---------- Extracted information
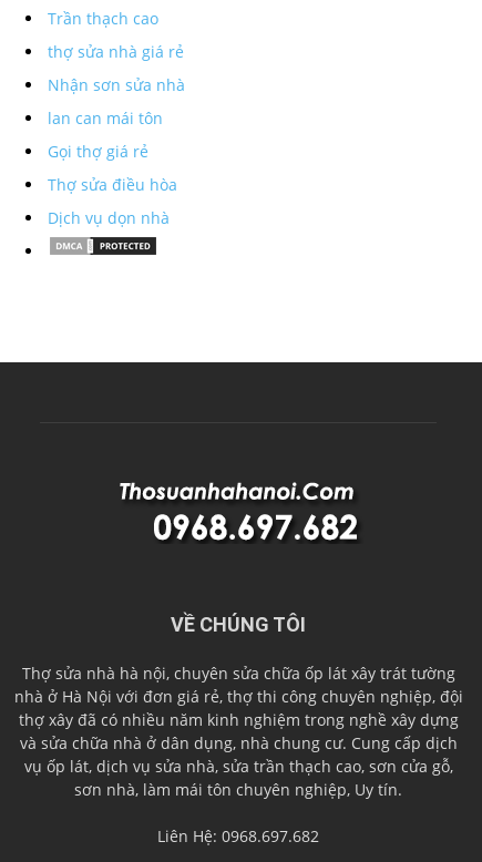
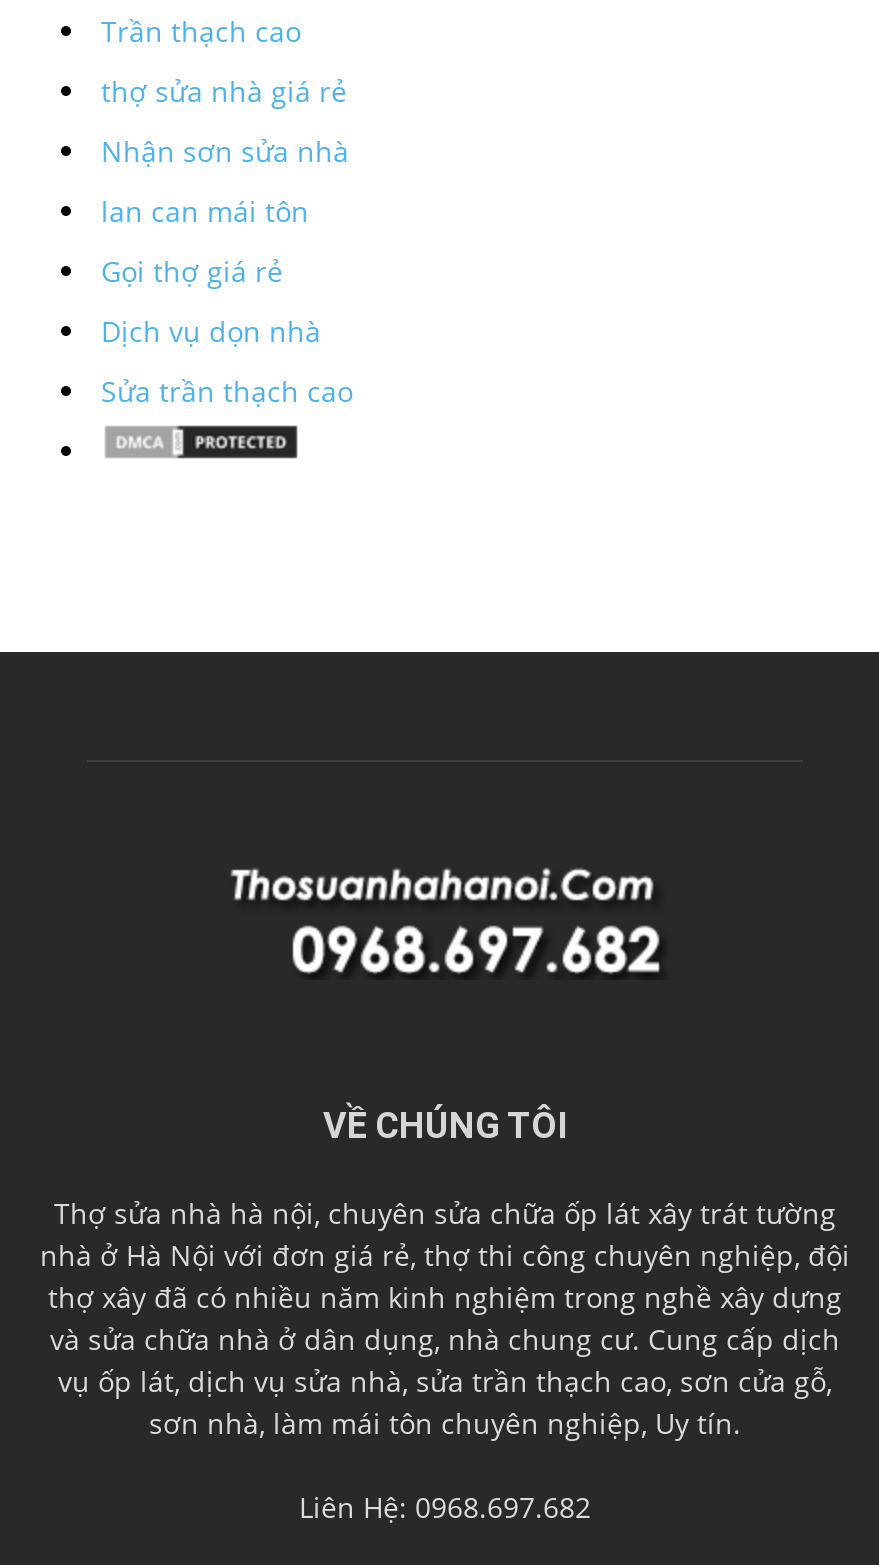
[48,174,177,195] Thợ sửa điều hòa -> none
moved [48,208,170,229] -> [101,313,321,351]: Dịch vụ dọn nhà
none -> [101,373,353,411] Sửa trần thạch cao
--------------------
---------- Extracted information
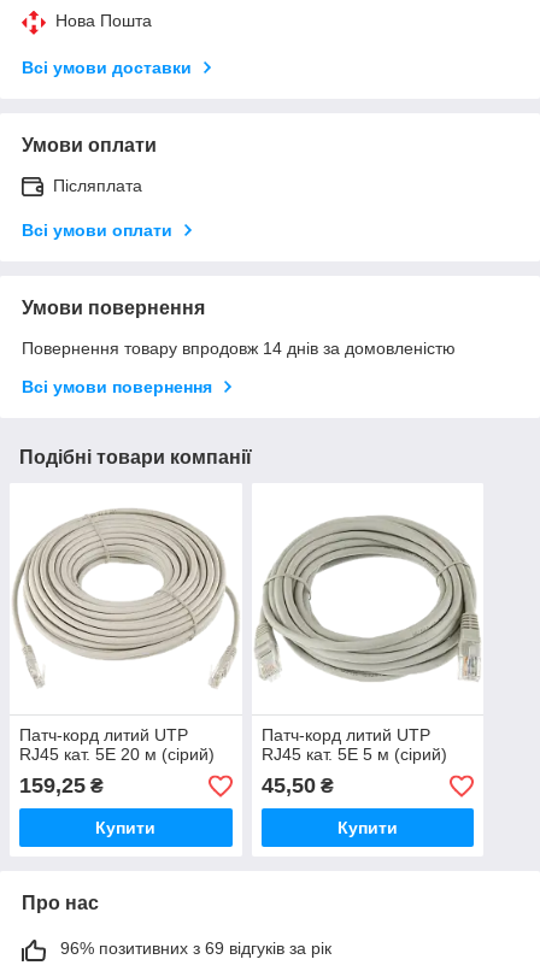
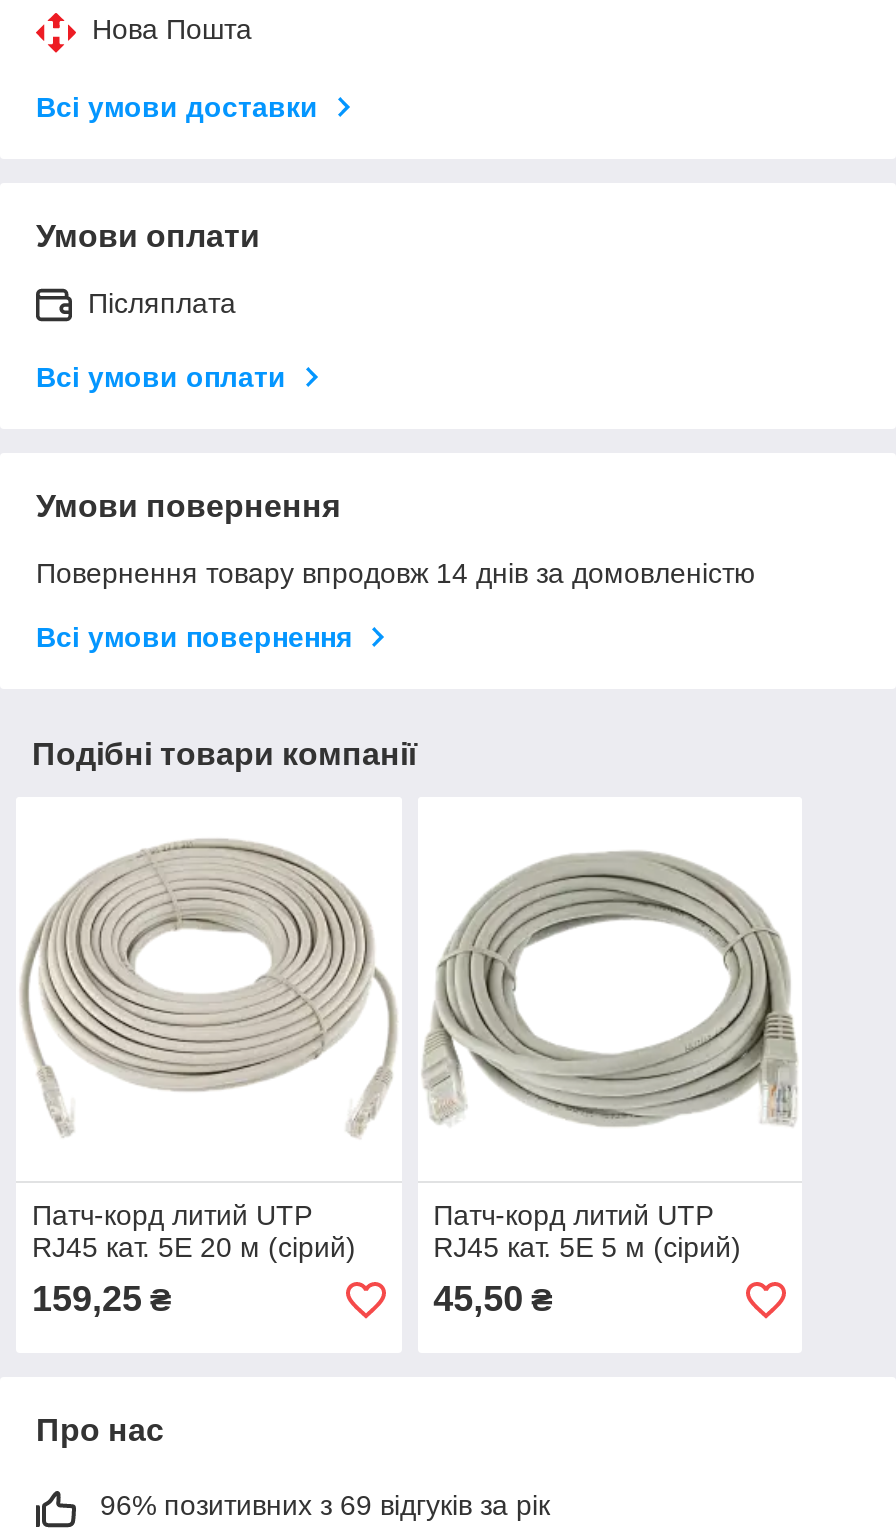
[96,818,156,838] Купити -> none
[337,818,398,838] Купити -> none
--------------------
Work instruction. From the records above, transcribe exactly the run of lines that opens with the line holding "[48,174,177,195] Thợ sửa điều hòa -> none" and closes with the line holding "none -> [101,373,353,411] Sửa trần thạch cao", both included.

Task solution.
[48,174,177,195] Thợ sửa điều hòa -> none
moved [48,208,170,229] -> [101,313,321,351]: Dịch vụ dọn nhà
none -> [101,373,353,411] Sửa trần thạch cao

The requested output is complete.